EFFECTS OF CARBON TETRACHLORIDE ON THE METABOLISM OF LIVER GLYCOGEN IN THE RAT

¹ Department of Pharmacology, Division of Basic Health Sciences, Emory University, Atlanta, Georgia

Carbon tetrachloride has been reported by others to produce a rapid and prolonged depletion of liver glycogen in the rat. In the experiments reported here, starved rats given CCl₄ (290 µ/kg i.p.) 24 hours previously had hepatic glycogen concentrations lower than those of starved control rats. In addition, the treated rats did not deposit liver glycogen when refed a chow diet for three hours, a procedure which produced substantial accumulation of glycogen in livers of control rats.

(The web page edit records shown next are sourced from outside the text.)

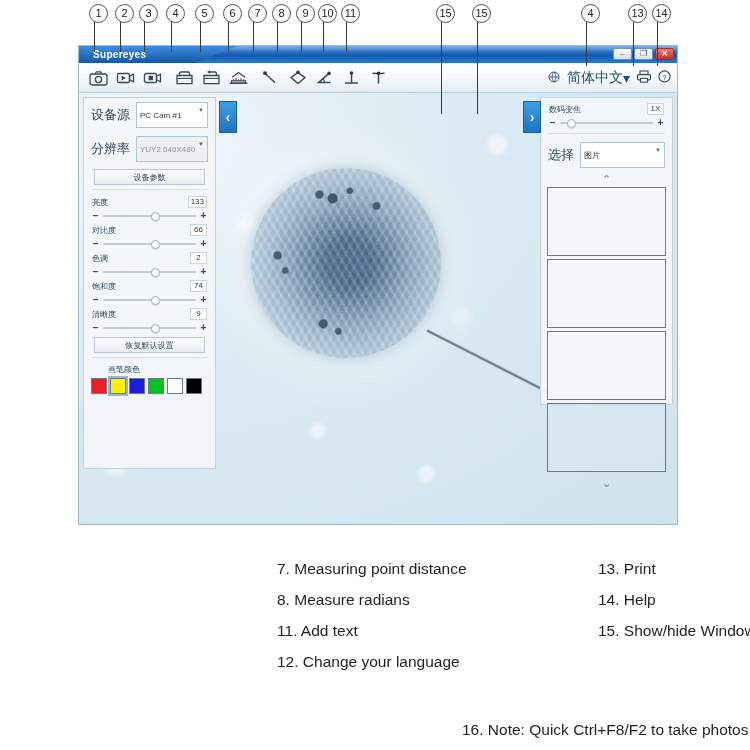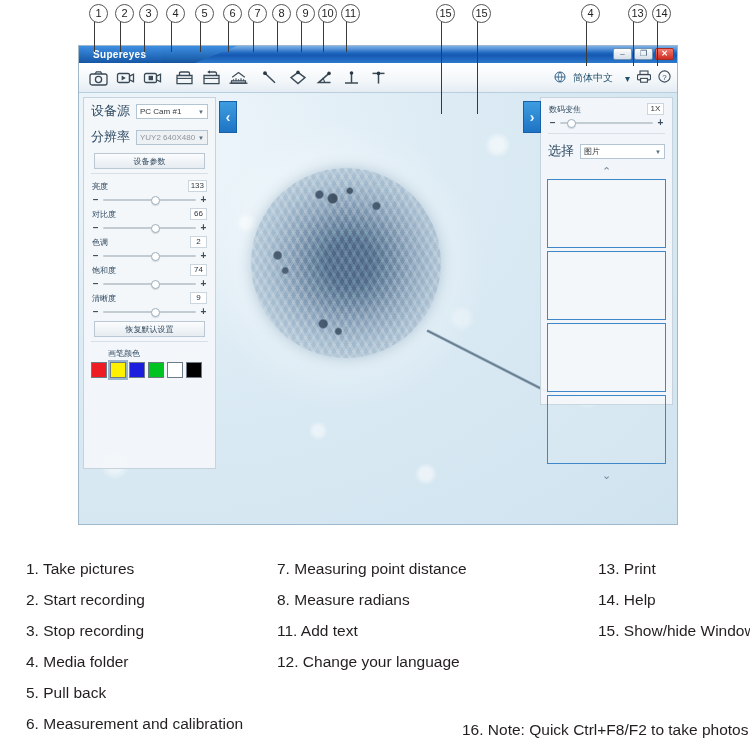--- a/index.html
+++ b/index.html
@@ -97,7 +97,7 @@
     position: absolute; right: 6px; top:0; height:30px;
     display:flex; align-items:center; gap:7px;
   }
-  .langbox { display:flex; align-items:center; gap:12px; font-size:10px; color:#24516f; }
+  .langbox { display:flex; align-items:center; gap:0; font-size:14px; color:#24516f; }
 
   
   #appbody {

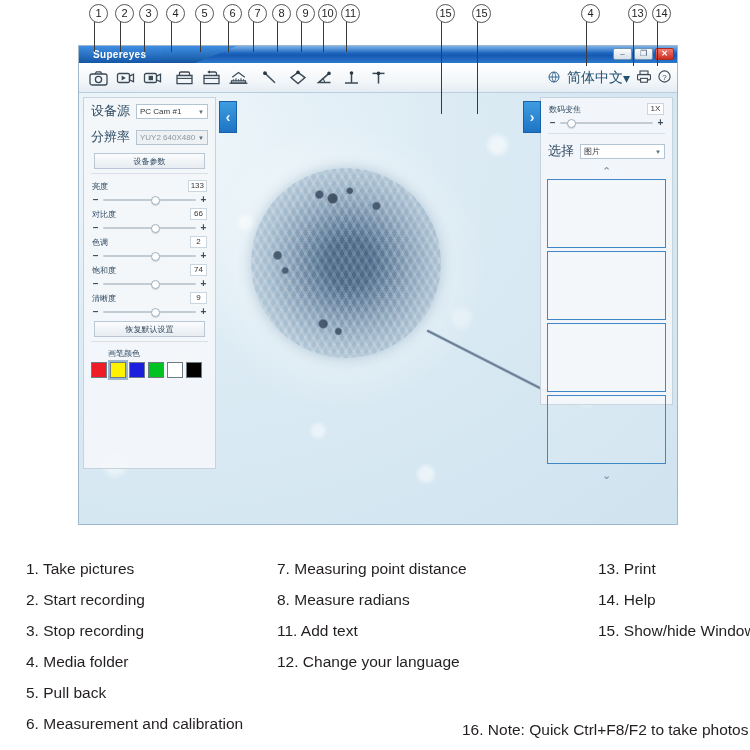--- a/index.html
+++ b/index.html
@@ -198,7 +198,7 @@
   .sel {
     flex:1; height:15px; border:1px solid #b3c4d2; background:#fff;
     font-size:8px; color:#33373b; display:flex; align-items:center;
-    padding:0 3px; position:relative;
+    padding:12px 3px; position:relative;
   }
   .sel.dis { background:#eef1f4; color:#8e969e; }
   .sel .cv { position:absolute; right:3px; top:4px; font-size:6px; color:#59707f;}

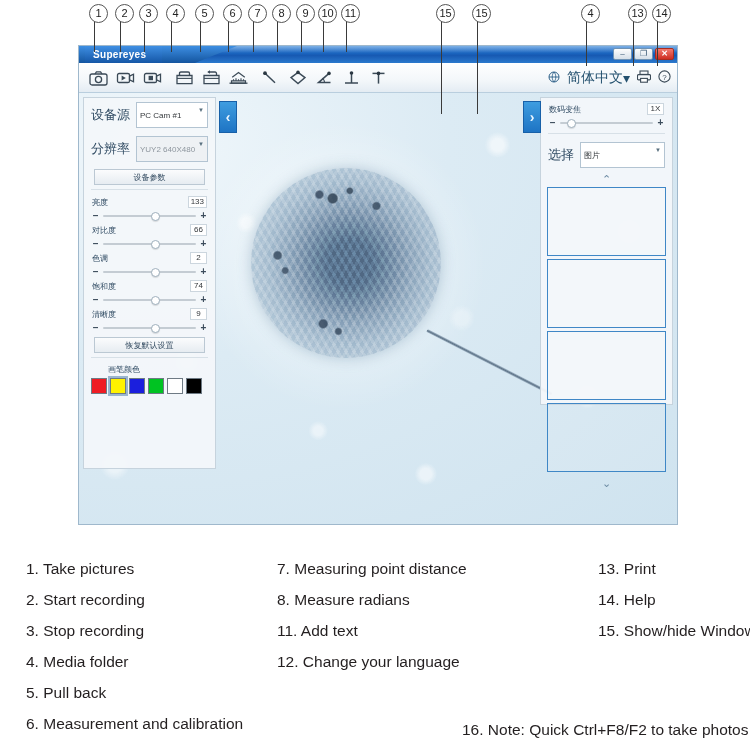--- a/index.html
+++ b/index.html
@@ -566,14 +566,6 @@
   </div>
 
   <div id="legend">
-    <div class="lcol" id="col1">
-        <div class="litem">1. Take pictures</div>
-        <div class="litem">2. Start recording</div>
-        <div class="litem">3. Stop recording</div>
-        <div class="litem">4. Media folder</div>
-        <div class="litem">5. Pull back</div>
-        <div class="litem">6. Measurement and calibration</div>
-      </div>
     <div class="lcol" id="col2">
         <div class="litem">7. Measuring point distance</div>
         <div class="litem">8. Measure radians</div>

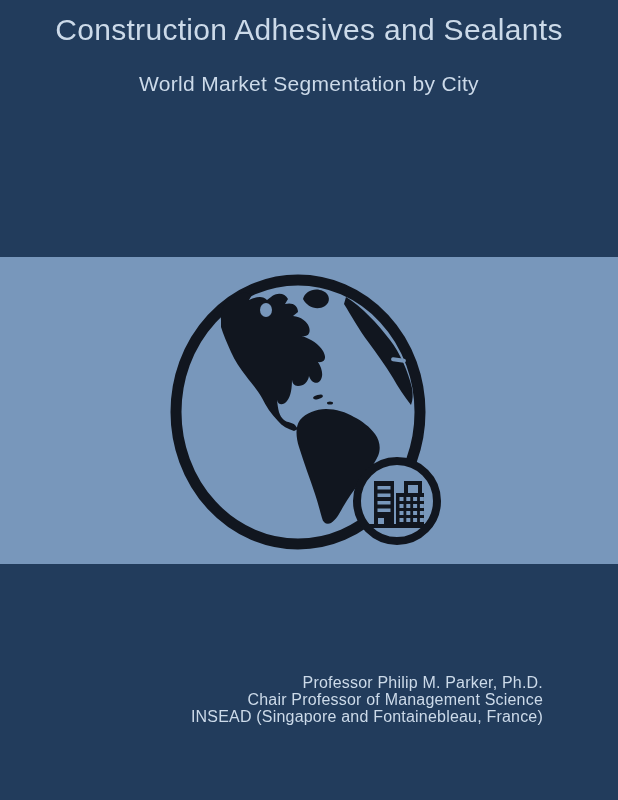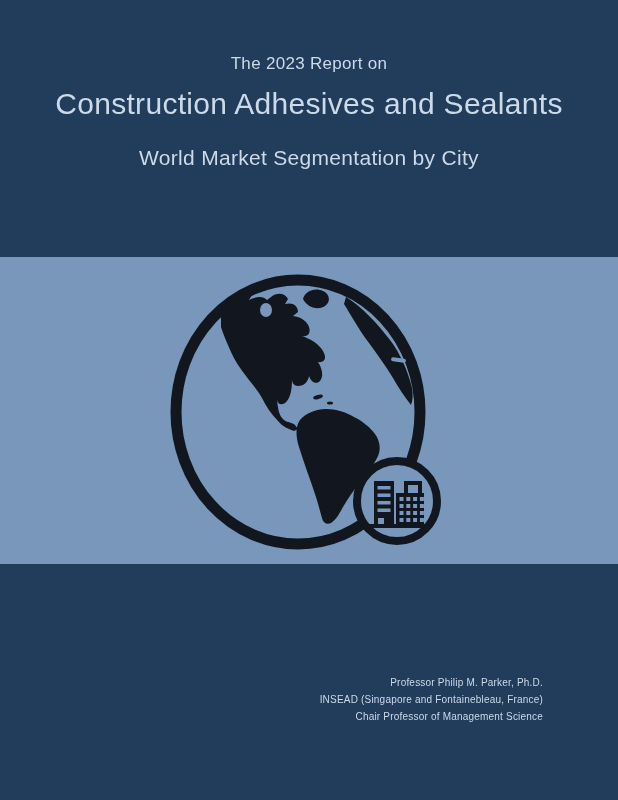--- a/index.html
+++ b/index.html
@@ -43,7 +43,6 @@
 <div class="cover">
 
   <div class="top">
-    <div class="report-label">The 2023 Report on</div>
     <h1 class="title">
       <span>Construction Adhesives and Sealants</span>
     </h1>

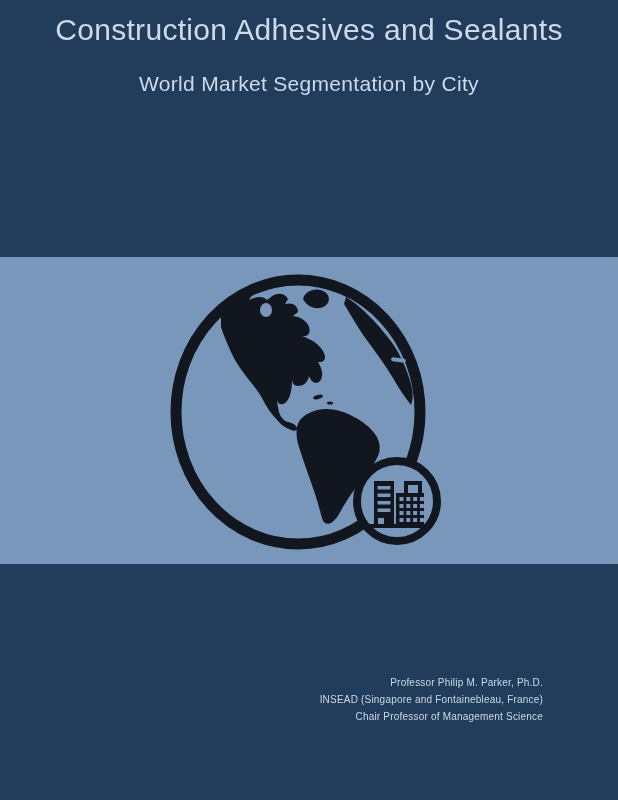--- a/index.html
+++ b/index.html
@@ -31,7 +31,7 @@
   .bottom{height:236px;position:relative;}
   .author-block{
     position:absolute;top:110px;right:75px;text-align:right;
-    font-size:10px;line-height:17px;letter-spacing:.2px;color:var(--text);
+    font-size:16px;line-height:17px;letter-spacing:.2px;color:var(--text);
   }
   .ink-fill{fill:var(--ink);}
   .ink-stroke{stroke:var(--ink);fill:none;}

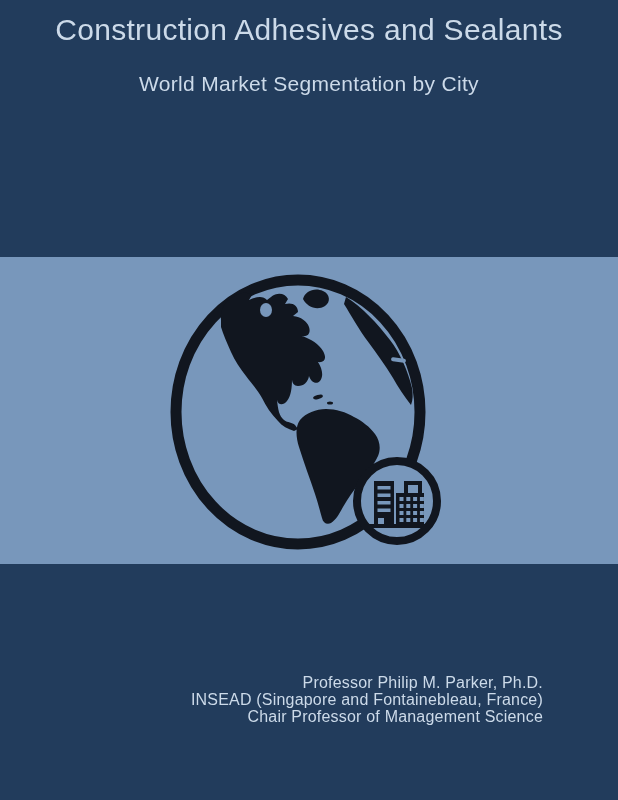--- a/index.html
+++ b/index.html
@@ -119,8 +119,8 @@
   <div class="bottom">
     <div class="author-block">
       <div>Professor Philip M. Parker, Ph.D.</div>
+      <div>Chair Professor of Management Science</div>
       <div>INSEAD (Singapore and Fontainebleau, France)</div>
-      <div>Chair Professor of Management Science</div>
     </div>
   </div>
 

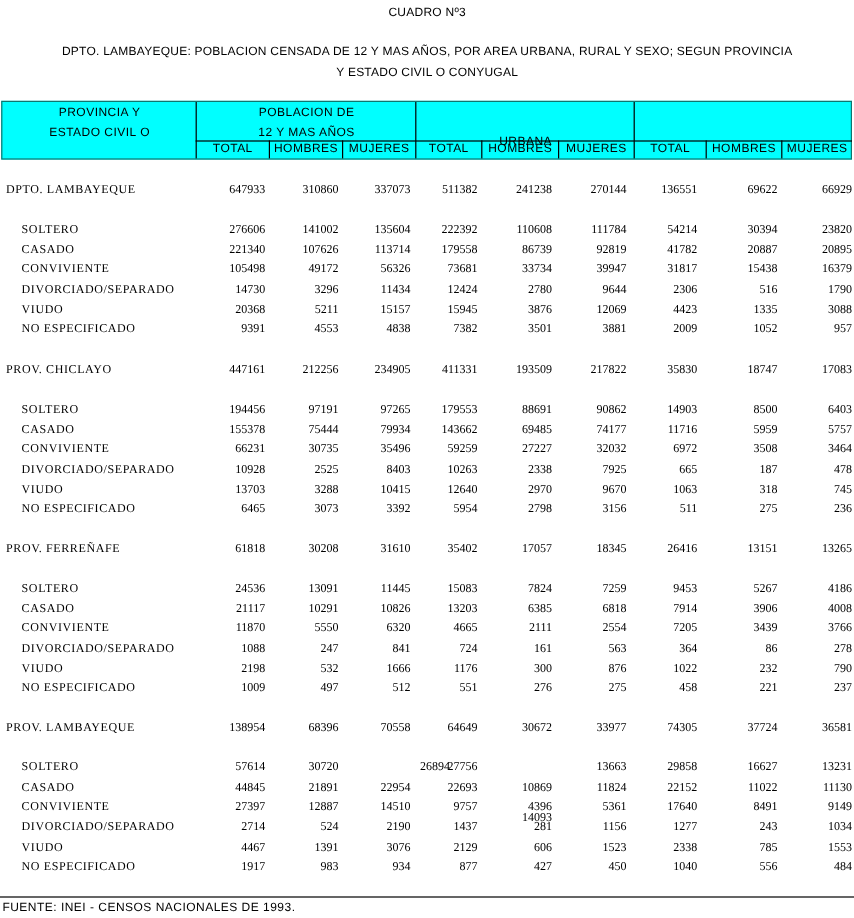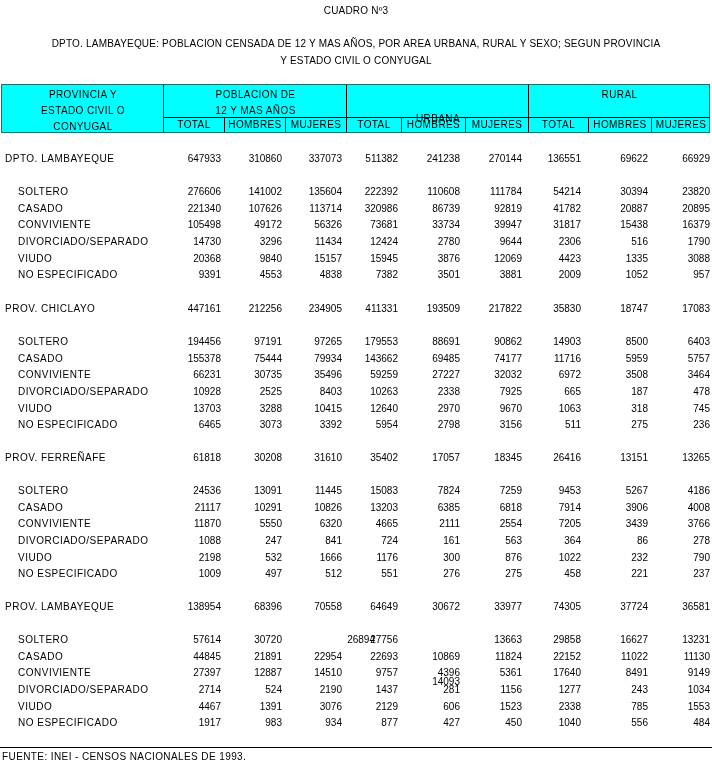--- a/index.html
+++ b/index.html
@@ -118,7 +118,6 @@
 
   <div class="hcell" style="left:345px;top:2px;width:182px;line-height:16px;margin-top:24px;">URBANA</div>
 
-  <div class="hcell" style="left:527px;top:2px;width:181px;line-height:16px;">RURAL</div>
 
   <div class="vline" style="left:161px;top:0;height:47px;"></div>
   <div class="vline" style="left:344px;top:0;height:47px;"></div>

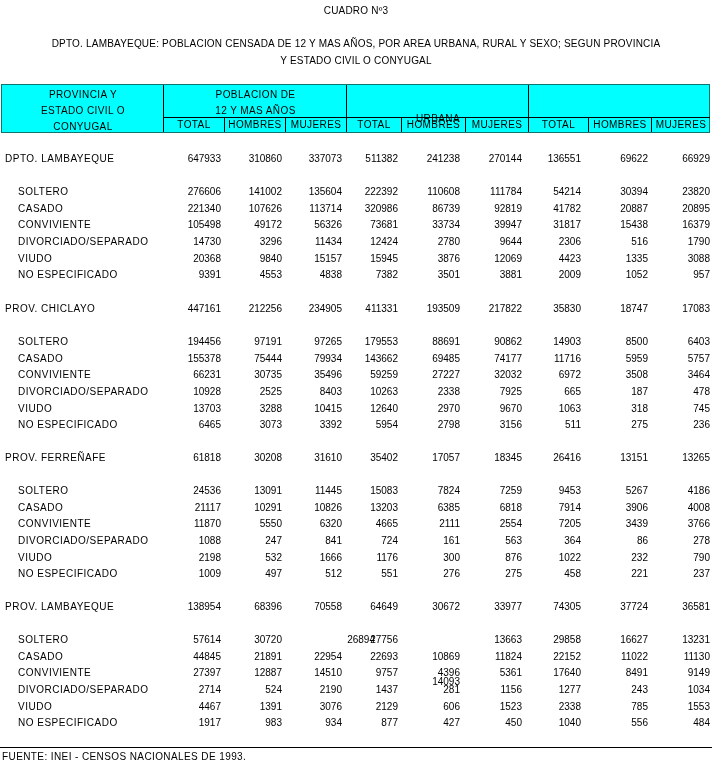--- a/index.html
+++ b/index.html
@@ -108,7 +108,6 @@
   <div class="hcell" style="left:0;top:2px;width:162px;line-height:16px;">
     <div>PROVINCIA Y</div>
     <div>ESTADO CIVIL O</div>
-    <div>CONYUGAL</div>
   </div>
 
   <div class="hcell" style="left:162px;top:2px;width:183px;line-height:16px;">

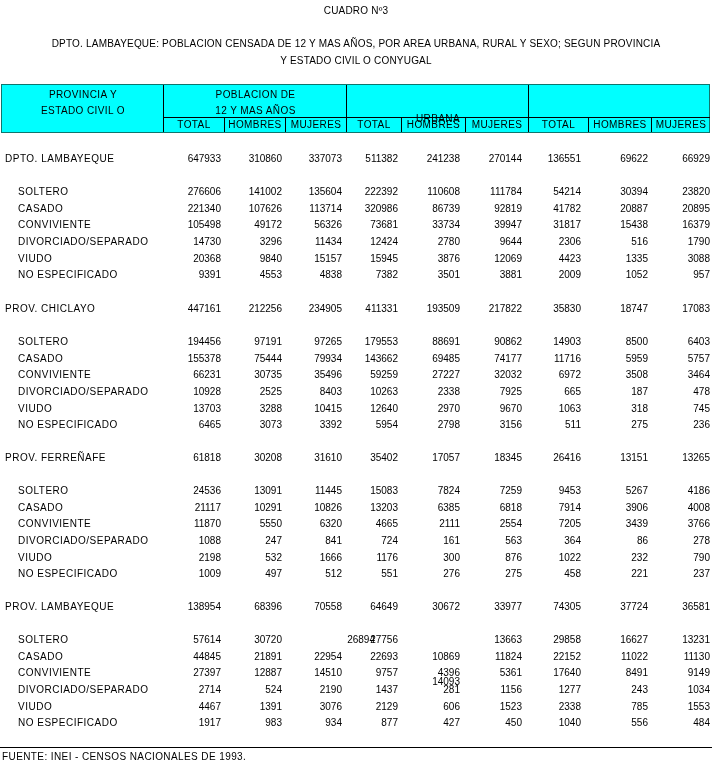--- a/index.html
+++ b/index.html
@@ -64,6 +64,7 @@
       width: 712px;
       height: 14px;
       font-size: 10px;
+      font-family: Liberation Serif, serif;
     }
     .row .lbl {
       position: absolute;

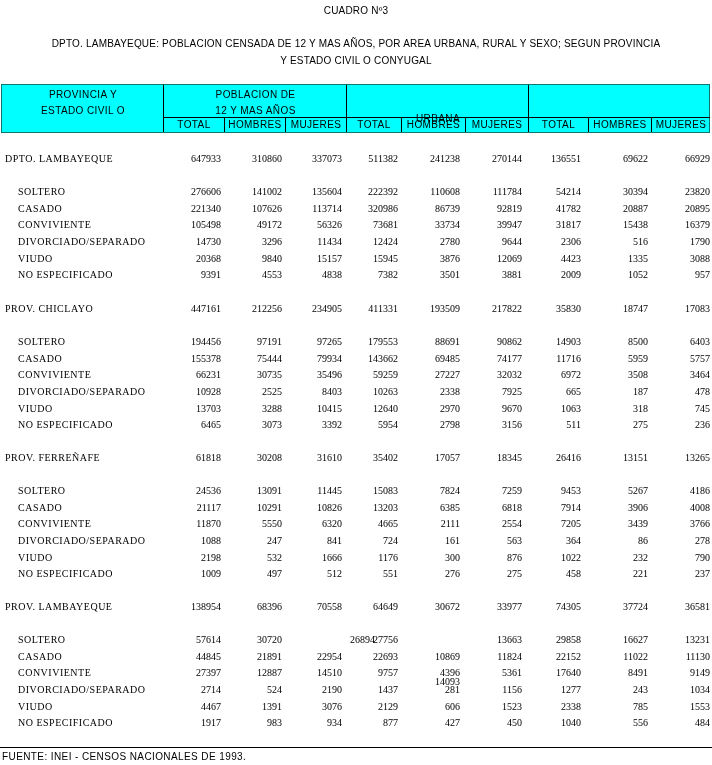--- a/index.html
+++ b/index.html
@@ -173,7 +173,7 @@
       <span class="num" style="left: 161px;">221340</span>
       <span class="num" style="left: 222px;">107626</span>
       <span class="num" style="left: 282px;">113714</span>
-      <span class="num" style="left: 338px;">320986</span>
+      <span class="num" style="left: 338px;">179558</span>
       <span class="num" style="left: 400px;">86739</span>
       <span class="num" style="left: 462px;">92819</span>
       <span class="num" style="left: 521px;">41782</span>

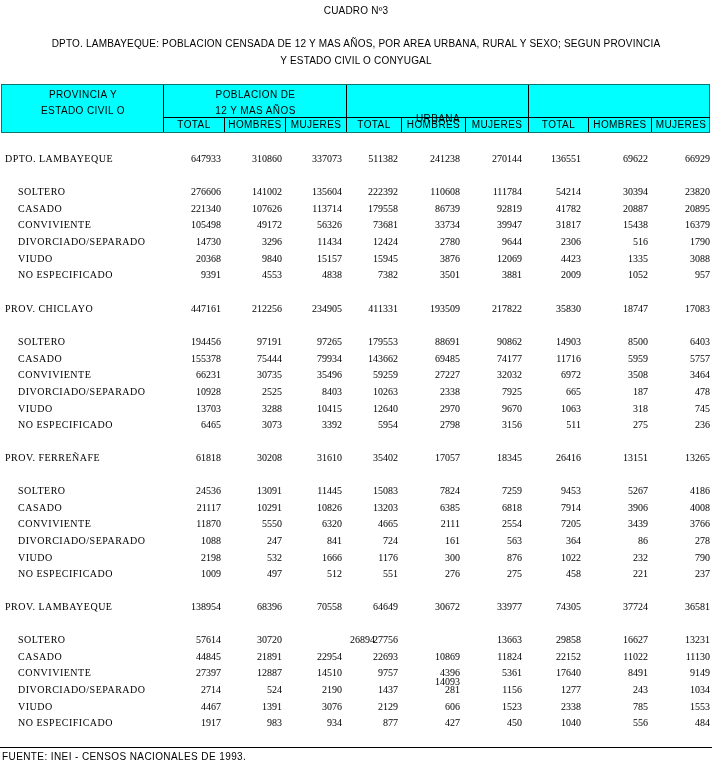--- a/index.html
+++ b/index.html
@@ -207,7 +207,7 @@
     <div class="row item" style="top: 253px;">
       <span class="lbl">VIUDO</span>
       <span class="num" style="left: 161px;">20368</span>
-      <span class="num" style="left: 222px;">9840</span>
+      <span class="num" style="left: 222px;">5211</span>
       <span class="num" style="left: 282px;">15157</span>
       <span class="num" style="left: 338px;">15945</span>
       <span class="num" style="left: 400px;">3876</span>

These changes in hepatic glycogen metabolism produced by CCl₄ were associated with a decreased activity of the I-form of glycogen transferase, an increased activity of glycogen phosphorylase and an inability to increase the activity of glycogen transferase I in response to feeding. The effects of CCl₄ treatment on hepatic glycogen metabolism were not due solely to structural damage of parenchymal cells since they were still found when the CCl₄-induced morphologic changes were substantially prevented by pretreatment with nicotinamide. The changes in activity of glycogen transferase and of phosphorylase produced by CCl₄ treatment were related to a decreased activity of glycogen transferase phosphatase and of phosphorylase phosphatase. These enzymes were first detectably lower than control values 12 hours after administration of CCl₄, and the changes were marked 24 hours after administration of CCl₄. Since CCl₄ decreases the synthesis of protein in the liver, the effect of cycloheximide on the activity of glycogen transferase phosphatase and phosphorylase phosphatase was determined. Cycloheximide decreased the activity of phosphorylase phosphatase 12 hours after treatment, but it did not affect the activity of transferase phosphatase at this time. Thus, the effects of CCl₄ on the storage of rat liver glycogen are the result of reciprocal changes in the activities of glycogen transferase and phosphorylase apparently due to decreased activities of their respective phosphatase enzymes. These latter changes might be caused in part by the ability of CCl₄ to decrease hepatic protein synthesis.